Aussi lorsqu'elle retrouve Marc, par hasard, ses repères vacillent-ils ...

 

En vrac et au fil des pages ...

Difficile de voir évoluer au fil des pages une héroine en laquelle on ne se reconnait pas, toute dévouée au travail, ambitieuse, isolée parce qu'elle considère que tout écart pourrait la priver d'un poste qu'elle convoite et dans lequel elle pense s'épanouir.

Pourtant Yaël ne laisse pas le lecteur insensible et l'on se surprend rapidement à se demander quelles sont ses motivations, ce qui a pu à ce point la transformer. La jeune fille naive et insouciante du premier chapitre, incapable de se vâtir correctement pour un emploi, se révèle une working girl en talons hauts, tirée à quatre épingle, ne laissant personne piétiner ses plates bandes, certainement pas ces hommes d'affaires qu'elle juge machos.

De ce point de vue le récit et bien construit, qui nous présente la jeune femme au sortir des études, insouciante, libre, l'opposé de ce qu'elle est devenue. Sa vie aseptisée inquiète mais l'auteur a su transmettre le côté rassurant que cela peut représenter pour une personne dont la vie sociale est inexistante. Les rituels que Yaël met en place pour faire de ses journées un parfait enchainement au service de son travail, relèvent de tocs. On comprend alors que cela cache une douleur volontairement enfouie, une forme d'abandon dont elle ne s'est remise qu'en se lançant un défi : ne compter que sur elle-même et laisser de côté l'émotionnel.

Evidemment les thèmes sous-jacents apparaissent : comment guérir d'une blessure ? faire à nouveau confiance à autrui ?

L'évolution de Yaël tout au long du roman est comme un retour aux sources, guidé par un autre personnage qui a lui aussi fait son chemin, Marc. Deux mondes les oppose, celui de l'argent, de l'apparence et du mensonge d'un côté, celui de la simplicité, de l'authenticité des sentiments de l'autre.

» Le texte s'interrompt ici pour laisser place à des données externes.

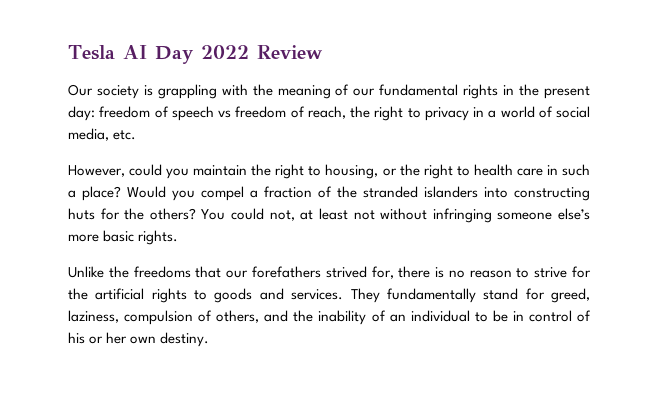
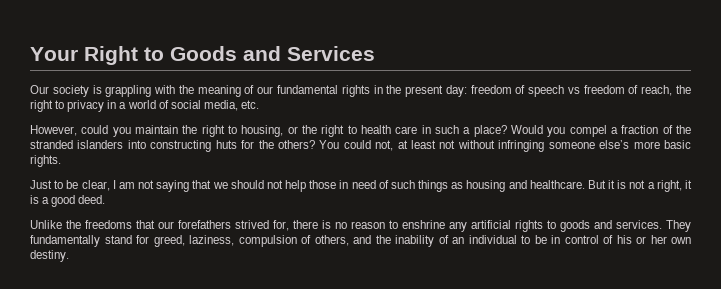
[68,45,323,64] Tesla AI Day 2022 Review -> [30,46,375,65] Your Right to Goods and Services
(179, 237) none -> [30,180,693,192] [30,195,106,207] // Just to be clear, I am not saying that we should not help those in need of such things as housing and healthcare. But it is not a right, it is a good deed.
[534,266,591,278] [68,288,88,300] strive for the -> [402,220,467,232] enshrine any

La famille n'est pas épargnée et l'on découvre le regard que posent les personnes qui l'aiment sur Yaël, essayant de la comprendre, au moins de respecter ce qu'elle est devenue. Peut-on vivre sous une carapace et se leurrer à ce point sur ce qui nous entoure ? C'est ce à quoi répond Agnès Martin Lugand en faisant évoluer une héroine qui s'est construit un monde et ne voit que ce qu'elle veut voir.

L'univers de l'entreprise n'est pas épargné, la pression, les objectifs et la tension qui en découle. Le sexisme qui permet aux hommes des remarques déplacées est aussi abordé sous un autre aspect à travers les travers que l'on projète sur les hommes. Yaël découvrira que certains personnages qu'elle pensait macho sont en réalité bien plus en phase qu'elle avec leur vie quotidienne.

L'écriture est simple, quotidienne, ce qui permet au lecteur, sans doute, de plonger rapidement dans l'histoire, d'y retrouver des clins d'oeil à sa propre vie ou de trouver crédible le portrait qui nous est dressé des personnages.

 

Merci à Livradict et aux éditions Michel Lafon pour ce partenariat qui me permet de découvrir l'auteur.